Doing a lot of mathematical calculations fast and accurately

[Warning: You need to enable Javascript, lest the math be all garbled and hurt your eyes even more.]

Programmers know how to improve the speed and robustness of their codes. However, when a program does a lot of calculations, new problems arise and new solutions are needed. Both are fairly language-independent: the same issues, with the same fixes, will exist in C++, Java, Fortran, Javascript.

Consequently, I will focus on the numerical aspects, without paying too much attention to opportunities for language-specific optimizations. The code snippets are in C++; the necessary #include and using (e.g. using namespace std) are assumed to be there (to make the code leaner and the syntax less specifically C++). Also some elements will seem to be missing (such as classes without constructors whose instances are miraculously initialized just fine) so as to focus on what is relevant without diluting it in an ocean of boilerplate code.

Do it faster

Making a code run faster is a wide-spread concern among programmers (of compiled languages). And calculations, when they are very massive or very numerous (e.g. deep nested loops), can be a performance drag. This is where programming meets applied mathematics and computations.
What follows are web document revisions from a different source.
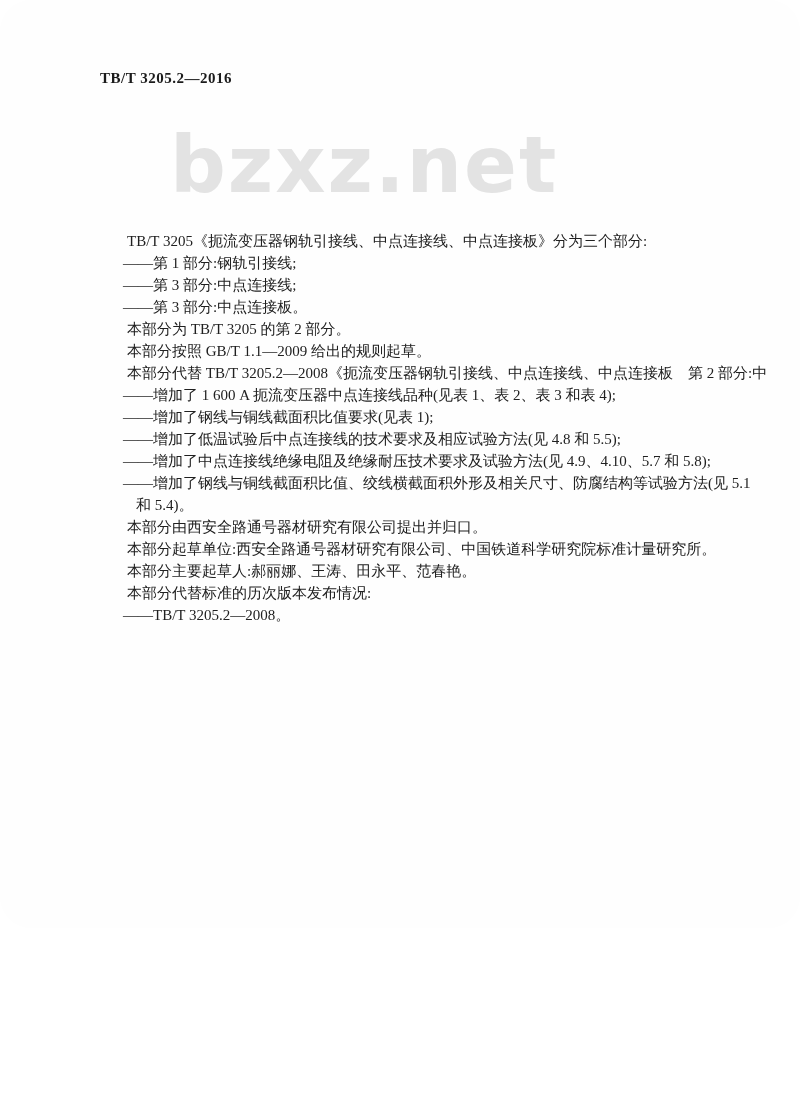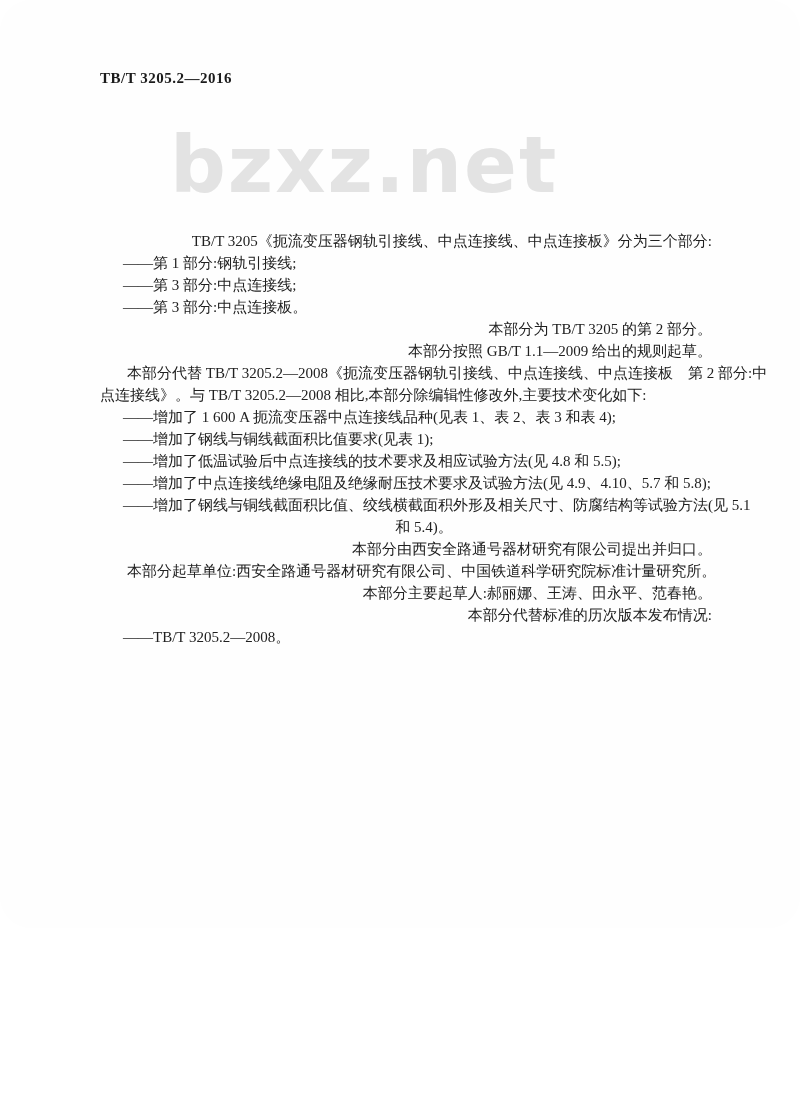--- a/index.html
+++ b/index.html
@@ -63,7 +63,7 @@
     z-index: 1;
   }
   .line { white-space: nowrap; }
-  .ind   { text-indent: 27px; text-align: right; }
+  .ind   { text-indent: 27px; }
   .dash  { text-indent: 23px; }
   .flush { text-indent: 0; }
   .cont  { text-indent: 36px; text-align: center; }

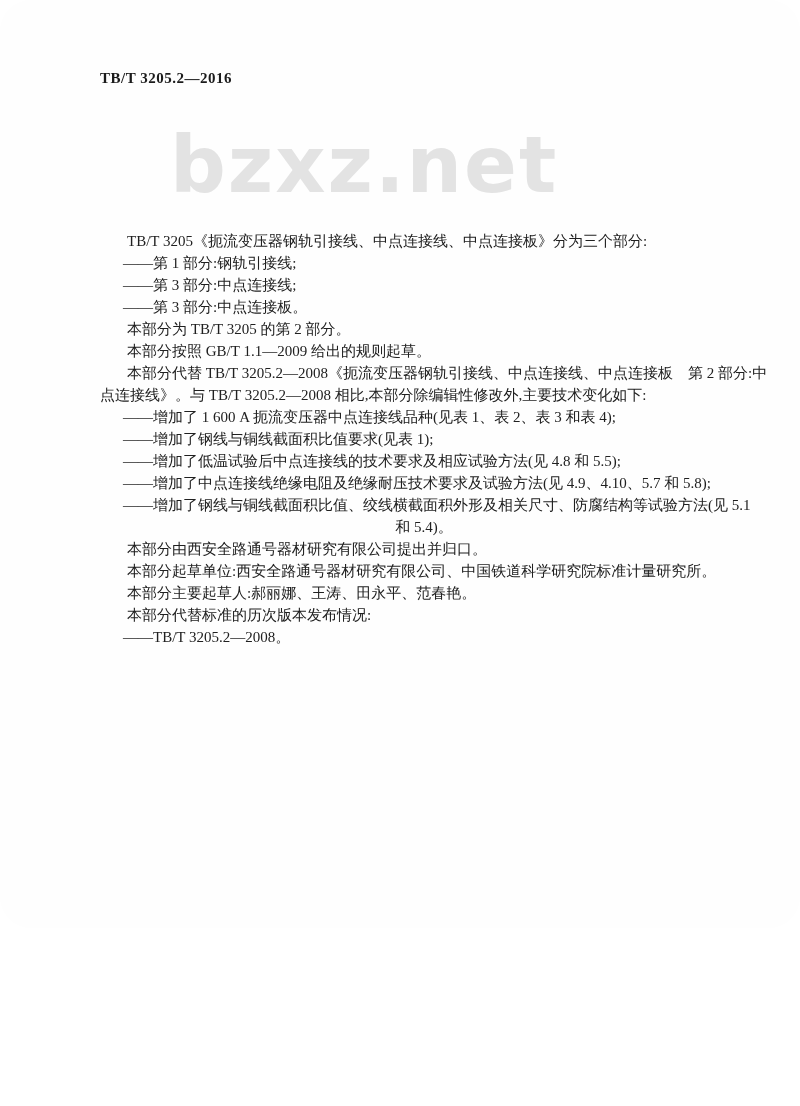--- a/index.html
+++ b/index.html
@@ -94,7 +94,6 @@
     <div class="line ind">本部分为 TB/T 3205 的第 2 部分。</div>
     <div class="line ind">本部分按照 GB/T 1.1—2009 给出的规则起草。</div>
     <div class="line ind">本部分代替 TB/T 3205.2—2008《扼流变压器钢轨引接线、中点连接线、中点连接板　第 2 部分:中</div>
-    <div class="line flush">点连接线》。与 TB/T 3205.2—2008 相比,本部分除编辑性修改外,主要技术变化如下:</div>
     <div class="line dash">——增加了 1 600 A 扼流变压器中点连接线品种(见表 1、表 2、表 3 和表 4);</div>
     <div class="line dash">——增加了钢线与铜线截面积比值要求(见表 1);</div>
     <div class="line dash">——增加了低温试验后中点连接线的技术要求及相应试验方法(见 4.8 和 5.5);</div>

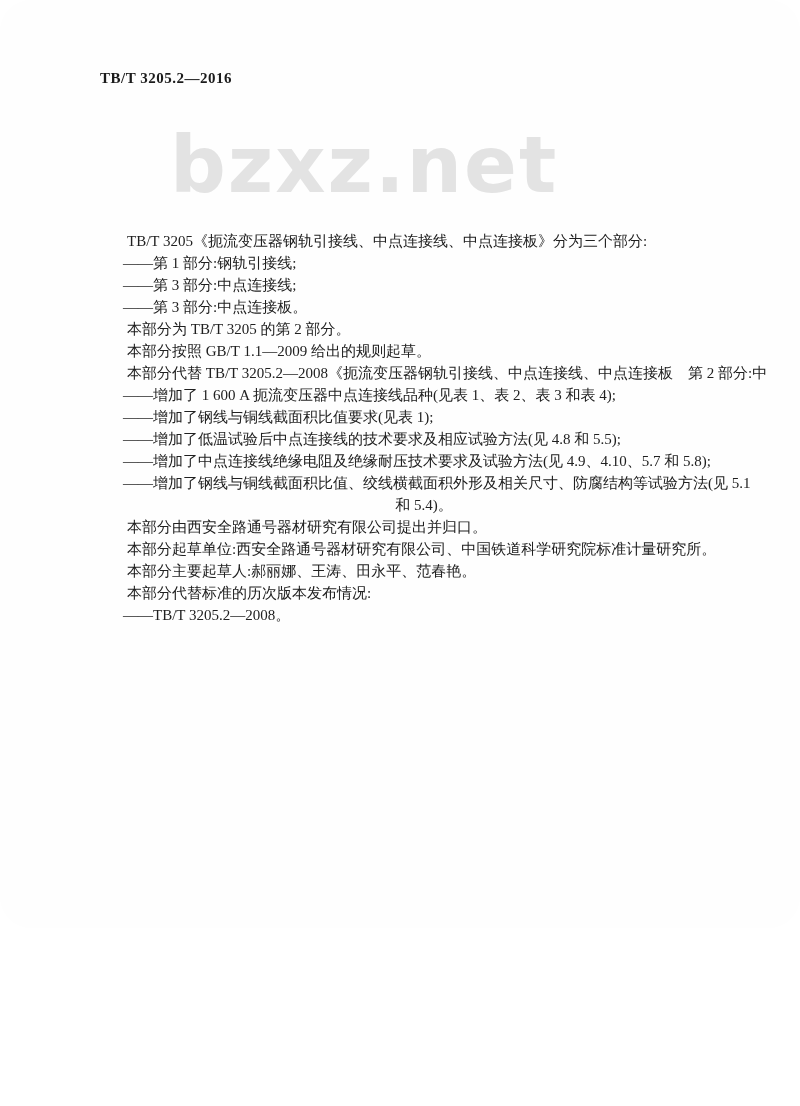--- a/index.html
+++ b/index.html
@@ -66,7 +66,7 @@
   .ind   { text-indent: 27px; }
   .dash  { text-indent: 23px; }
   .flush { text-indent: 0; }
-  .cont  { text-indent: 36px; text-align: center; }
+  .cont  { text-indent: 36px; }
   .page-number {
     position: absolute;
     left: 107px;

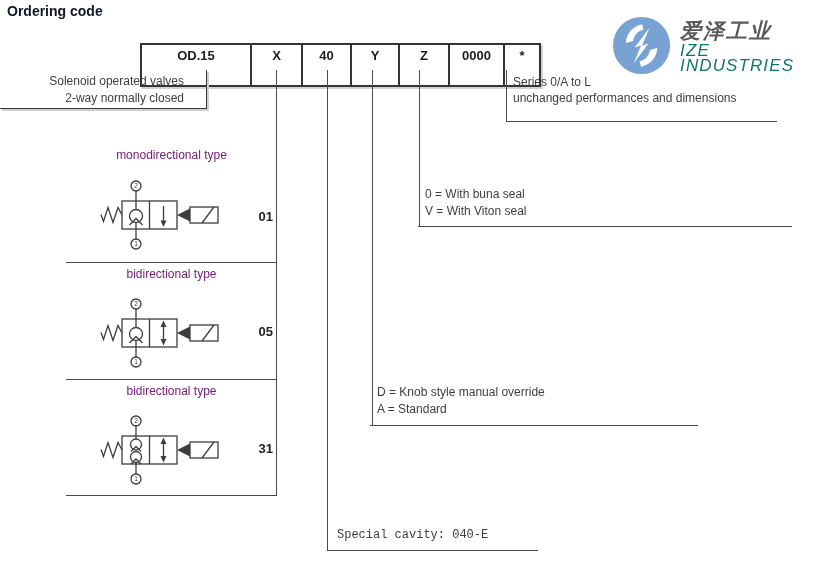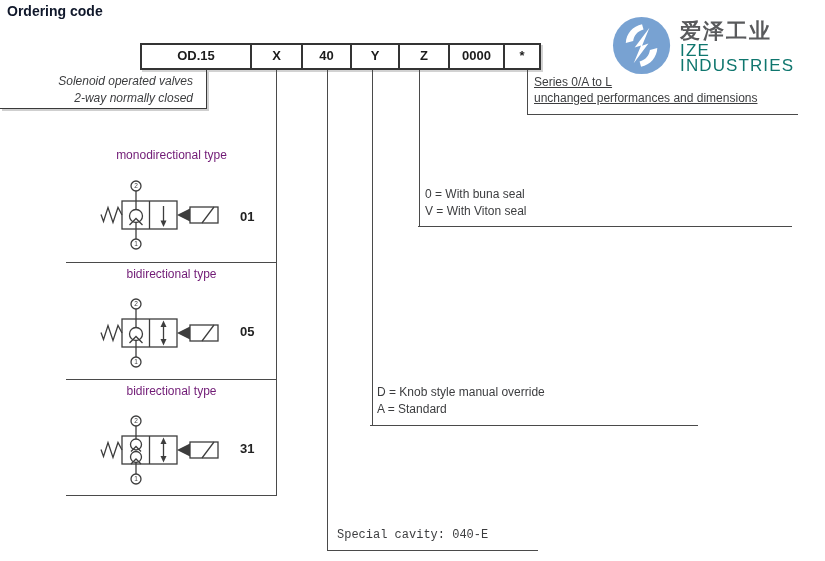--- a/index.html
+++ b/index.html
@@ -10,7 +10,7 @@
 
   
   .logo{position:absolute;left:612px;top:15px;display:flex;align-items:center;gap:9px;}
-  .logo-text{display:flex;flex-direction:column;}
+  .logo-text{display:flex;flex-direction:column;font-style:italic;}
   .logo-cn{font-size:21px;font-weight:bold;color:#595a5c;letter-spacing:2px;line-height:24px;}
   .logo-en{font-size:17px;color:#0f766e;letter-spacing:1.1px;line-height:15px;}
 

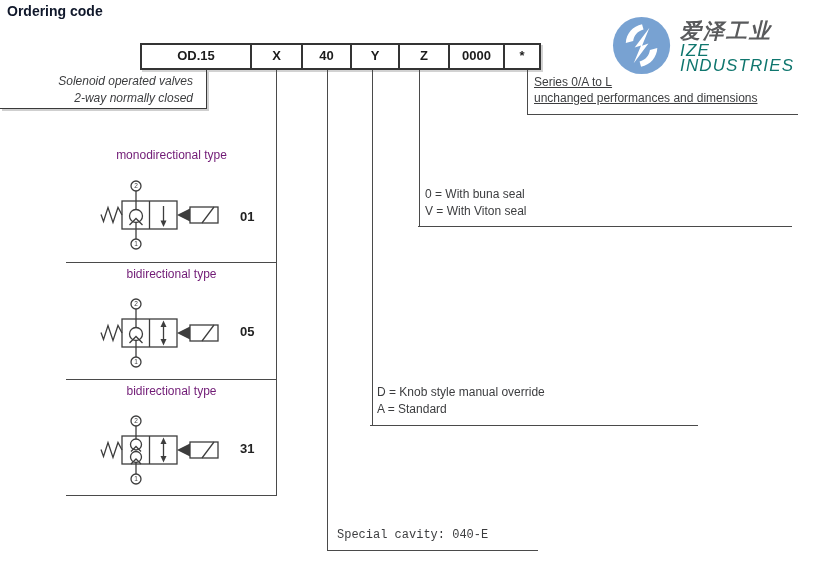--- a/index.html
+++ b/index.html
@@ -15,7 +15,7 @@
   .logo-en{font-size:17px;color:#0f766e;letter-spacing:1.1px;line-height:15px;}
 
   
-  .code-row{position:absolute;left:140px;top:43px;height:27px;display:flex;
+  .code-row{position:absolute;left:140px;top:43px;height:44px;display:flex;
             border:2px solid #343434;box-sizing:border-box;background:#fff;
             box-shadow:2px 2px 0 #d2d2d2;}
   .code-cell{box-sizing:border-box;border-left:2px solid #343434;font-size:13px;font-weight:bold;

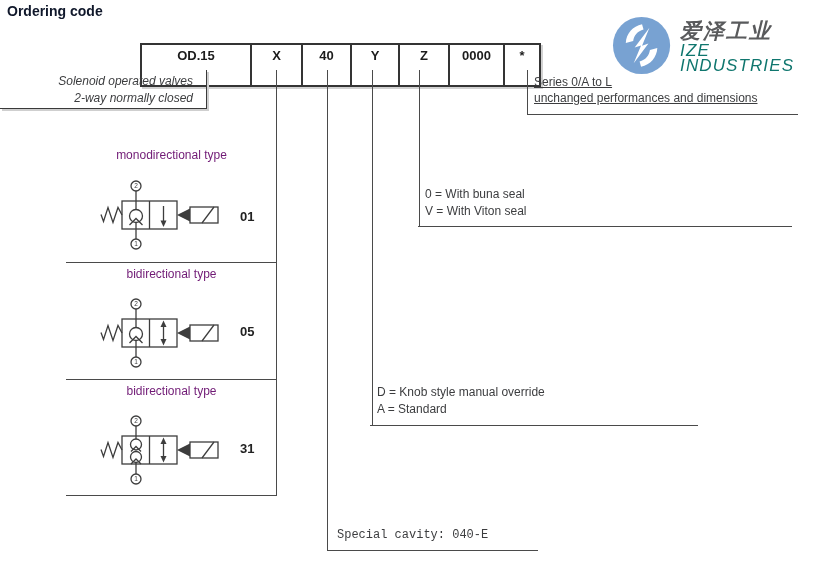--- a/index.html
+++ b/index.html
@@ -25,8 +25,8 @@
 
   
   .note{position:absolute;font-size:12px;line-height:17px;color:#3c3d3f;box-sizing:border-box;}
-  .left-note{left:0;top:70px;width:207px;text-align:right;padding:3px 13px 2px 0;line-height:16.5px;
-             border-right:1.5px solid #3a3a3a;border-bottom:1.5px solid #3a3a3a;box-shadow:2px 2px 0 #cfcfcf;font-style:italic;}
+  .left-note{left:0;top:70px;width:207px;text-align:right;padding:3px 22px 2px 0;line-height:16.5px;
+             border-right:1.5px solid #3a3a3a;border-bottom:1.5px solid #3a3a3a;box-shadow:2px 2px 0 #cfcfcf;}
   .series-note{left:527px;top:70px;width:271px;padding:4px 0 8px 6px;line-height:16px;
                border-left:1.2px solid #4a4a4a;border-bottom:1.5px solid #4a4a4a;text-decoration:underline;}
   .seal-note{left:418px;top:186px;width:374px;padding:0 0 6px 7px;border-bottom:1.5px solid #4a4a4a;}

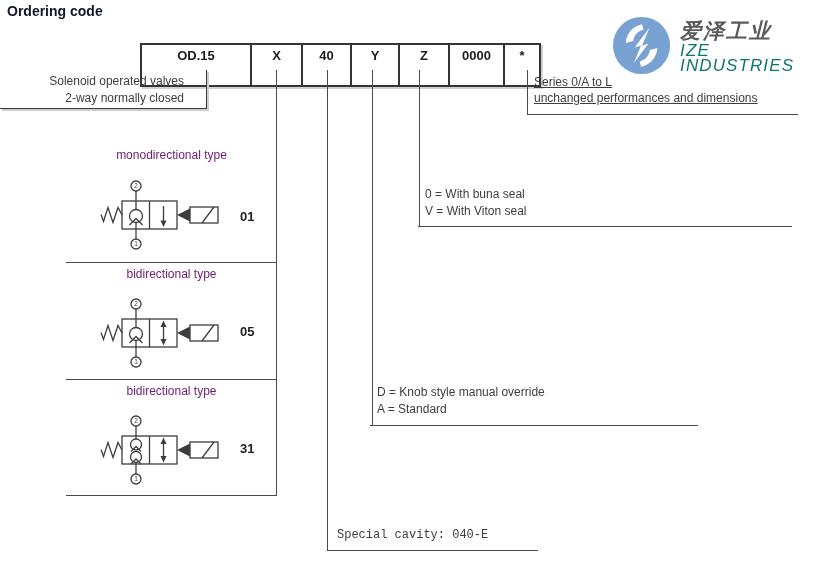--- a/index.html
+++ b/index.html
@@ -27,8 +27,8 @@
   .note{position:absolute;font-size:12px;line-height:17px;color:#3c3d3f;box-sizing:border-box;}
   .left-note{left:0;top:70px;width:207px;text-align:right;padding:3px 22px 2px 0;line-height:16.5px;
              border-right:1.5px solid #3a3a3a;border-bottom:1.5px solid #3a3a3a;box-shadow:2px 2px 0 #cfcfcf;}
-  .series-note{left:527px;top:70px;width:271px;padding:4px 0 8px 6px;line-height:16px;
-               border-left:1.2px solid #4a4a4a;border-bottom:1.5px solid #4a4a4a;text-decoration:underline;}
+  .series-note{left:506px;top:70px;width:271px;padding:4px 0 15px 6px;line-height:16px;
+               border-left:1.2px solid #4a4a4a;border-bottom:1.5px solid #4a4a4a;}
   .seal-note{left:418px;top:186px;width:374px;padding:0 0 6px 7px;border-bottom:1.5px solid #4a4a4a;}
   .override-note{left:370px;top:384px;width:328px;padding:0 0 7px 7px;border-bottom:1.5px solid #4a4a4a;}
   .cavity-note{left:327px;top:527px;width:211px;padding:0 0 6px 10px;border-bottom:1.5px solid #4a4a4a;font-family:Liberation Mono, monospace;}

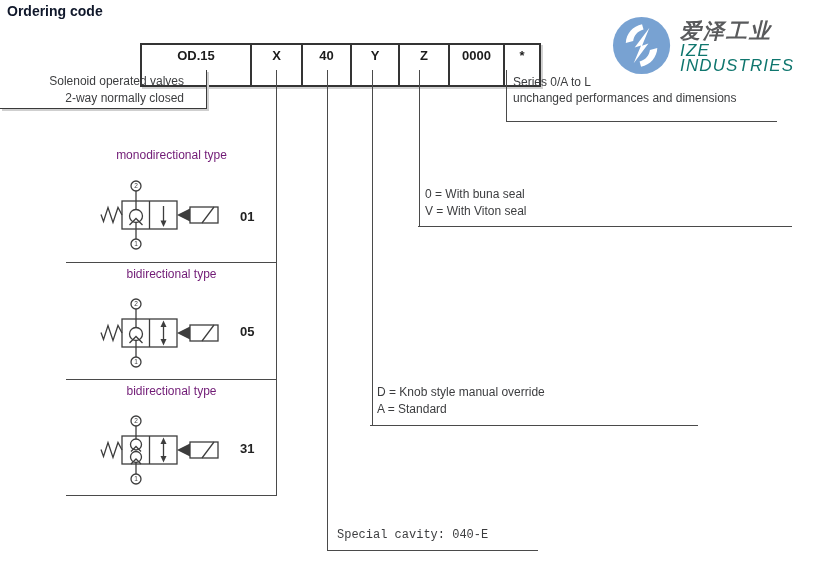--- a/index.html
+++ b/index.html
@@ -39,7 +39,7 @@
 
   
   .caption{position:absolute;left:66px;width:211px;text-align:center;font-size:12px;color:#701a75;}
-  .sec-code{position:absolute;left:240px;width:33px;text-align:left;font-size:13px;font-weight:bold;color:#222;}
+  .sec-code{position:absolute;left:240px;width:33px;text-align:right;font-size:13px;font-weight:bold;color:#222;}
   .sym{position:absolute;left:95px;}
   .port-num{font-size:6.5px;fill:#3c3d3f;font-family:"Liberation Sans",sans-serif;}
 </style>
Avoid useless calculations

Assume we have a class defining 3D vectors

class vector3D {
double x, y, z;
inline double length() const { return sqrt(x*x + y*y + z*z); }
};

and we want to find, in some list, all those shorter than a certain length:

vector<vector3D> myVectors = ...;
const double cutOff = 2.5; // e.g. this value may be passed as an argument
for (vector3D vec : myVectors)
if (vec.length() < cutOff) { ... }

This code is inefficient because there is in fact no need to calculate all these square roots. A quick benchmark on my laptop found that the square root calculation was an order of magnitude slower than calculating the three products and two sums of x*x + y*y + z*z.

A better alternative (with additions and modifications in bold) is thus

class vector3D {
double x, y, z;
inline double sqrLength() const { return x*x + y*y + z*z; }
inline double length() const { return sqrt(sqrLength()); }
};

and

vector<vector3D> myVectors = ...;
const double cutOff = 2.5;
const double sqrCutOff = cutOff * cutOff;
for (vector3D vec : myVectors)
if (vec.sqrLength() < sqrCutOff) { ... }

When you have to first calculate the square of what you are interested in (e.g. Euclidean distance, standard deviation), ask yourself whether this square root is really necessary. However, sqrLength() may run into trouble if x, y or z is very large, see below.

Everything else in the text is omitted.